The 2015 paper that made billion-edge graphs fit on one machine
LINE is the original C++ implementation of a network embedding method that predates node2vec and most modern graph neural networks.

What it does
LINE turns nodes in a graph into dense vectors, preserving either first-order proximity (direct neighbors) or second-order proximity (shared neighbors). It handles directed, undirected, weighted, and binary edges. The output is standard embedding files you can feed into downstream classifiers or visualizations.
The interesting bit
The efficiency claim is the hook: “millions of vertices and billions of edges on a single machine within a few hours” in 2015, before GPUs were standard for graph work.
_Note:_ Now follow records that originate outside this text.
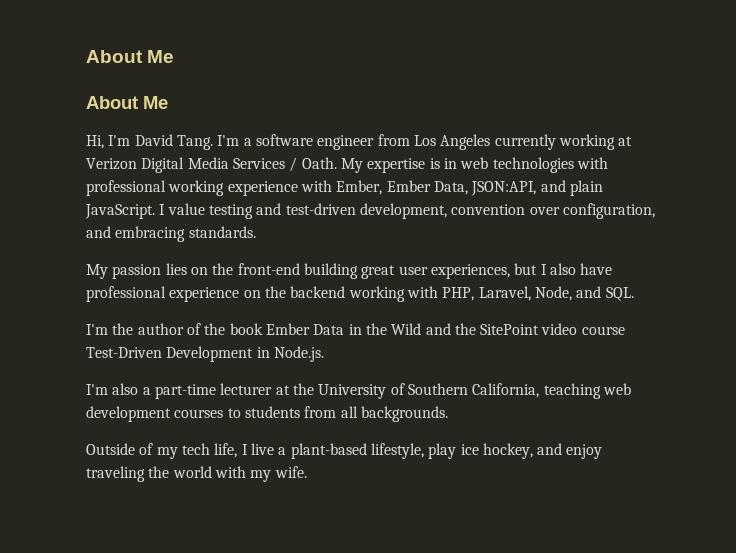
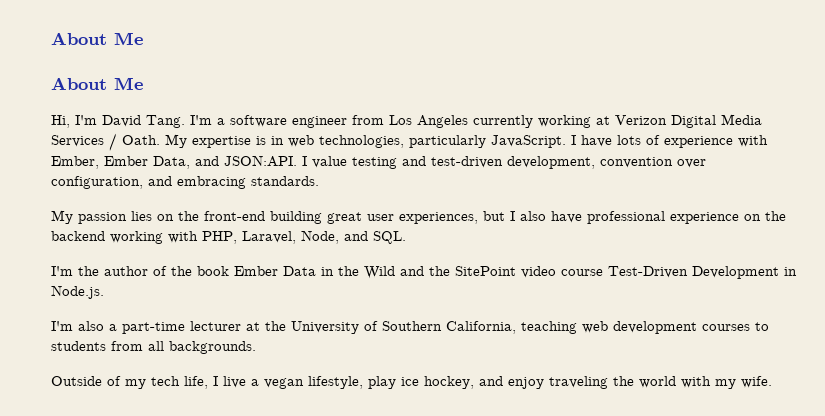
- My expertise is in web technologies with professional working experience with Ember, Ember Data, JSON:API, and plain JavaScript.
+ My expertise is in web technologies, particularly JavaScript. I have lots of experience with Ember, Ember Data, and JSON:API.
- Outside of my tech life, I live a plant-based lifestyle, play ice hockey, and enjoy traveling the world with my wife.
+ Outside of my tech life, I live a vegan lifestyle, play ice hockey, and enjoy traveling the world with my wife.

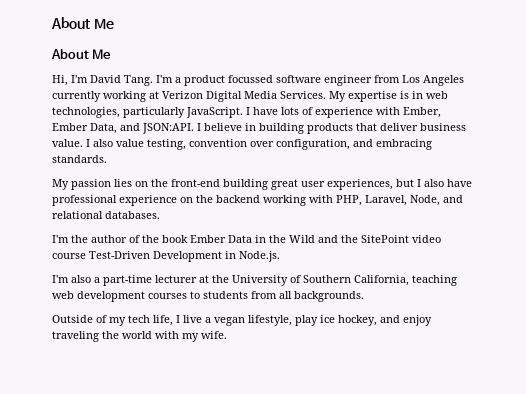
- I'm a software engineer from Los Angeles currently working at Verizon Digital Media Services / Oath.
+ I'm a product focussed software engineer from Los Angeles currently working at Verizon Digital Media Services.
- I value testing and test-driven development, convention over configuration, and embracing standards.
+ I believe in building products that deliver business value. I also value testing, convention over configuration, and embracing standards.
- My passion lies on the front-end building great user experiences, but I also have professional experience on the backend working with PHP, Laravel, Node, and SQL.
+ My passion lies on the front-end building great user experiences, but I also have professional experience on the backend working with PHP, Laravel, Node, and relational databases.

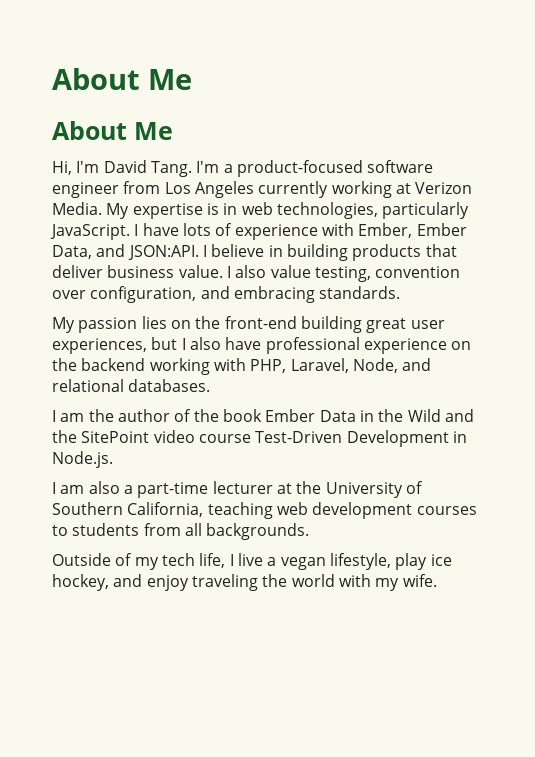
- I'm a product focussed software engineer from Los Angeles currently working at Verizon Digital Media Services.
+ I'm a product-focused software engineer from Los Angeles currently working at Verizon Media.
- I'm the author of the book Ember Data in the Wild and the SitePoint video course Test-Driven Development in Node.js.
+ I am the author of the book Ember Data in the Wild and the SitePoint video course Test-Driven Development in Node.js.
- I'm also a part-time lecturer at the University of Southern California, teaching web development courses to students from all backgrounds.
+ I am also a part-time lecturer at the University of Southern California, teaching web development courses to students from all backgrounds.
The trick is edge-sampling with negative sampling—borrowed from word2vec’s playbook—rather than full matrix factorization. The authors later built GraphVite, which superseded this entirely.
Key highlights
- Ships as raw C++ with no dependencies beyond Boost (Windows) or GSL (Linux)
- Includes helper tools:
reconstruct.cppfor densifying sparse networks,normalize.cppfor L2 normalization,concatenate.cppfor merging 1st- and 2nd-order embeddings - Example pipeline for YouTube social network data with node classification evaluation
- Configurable via CLI: embedding size, proximity order, negative samples, thread count
- Published at WWW 2015; 1,053 stars suggests it was widely used before successors arrived
Caveats
- Repository is explicitly unmaintained; authors redirect to GraphVite for any new work
- Undirected edges require manual duplication into two directed edges in the input file
- No Python bindings or modern packaging; you’re compiling C++ and parsing text files
Verdict
Worth a look if you’re reproducing 2015-era graph embedding baselines or studying how word2vec-style sampling migrated to networks. Skip it if you need active maintenance, GPU acceleration, or a Python API—GraphVite and PyTorch Geometric have you covered there.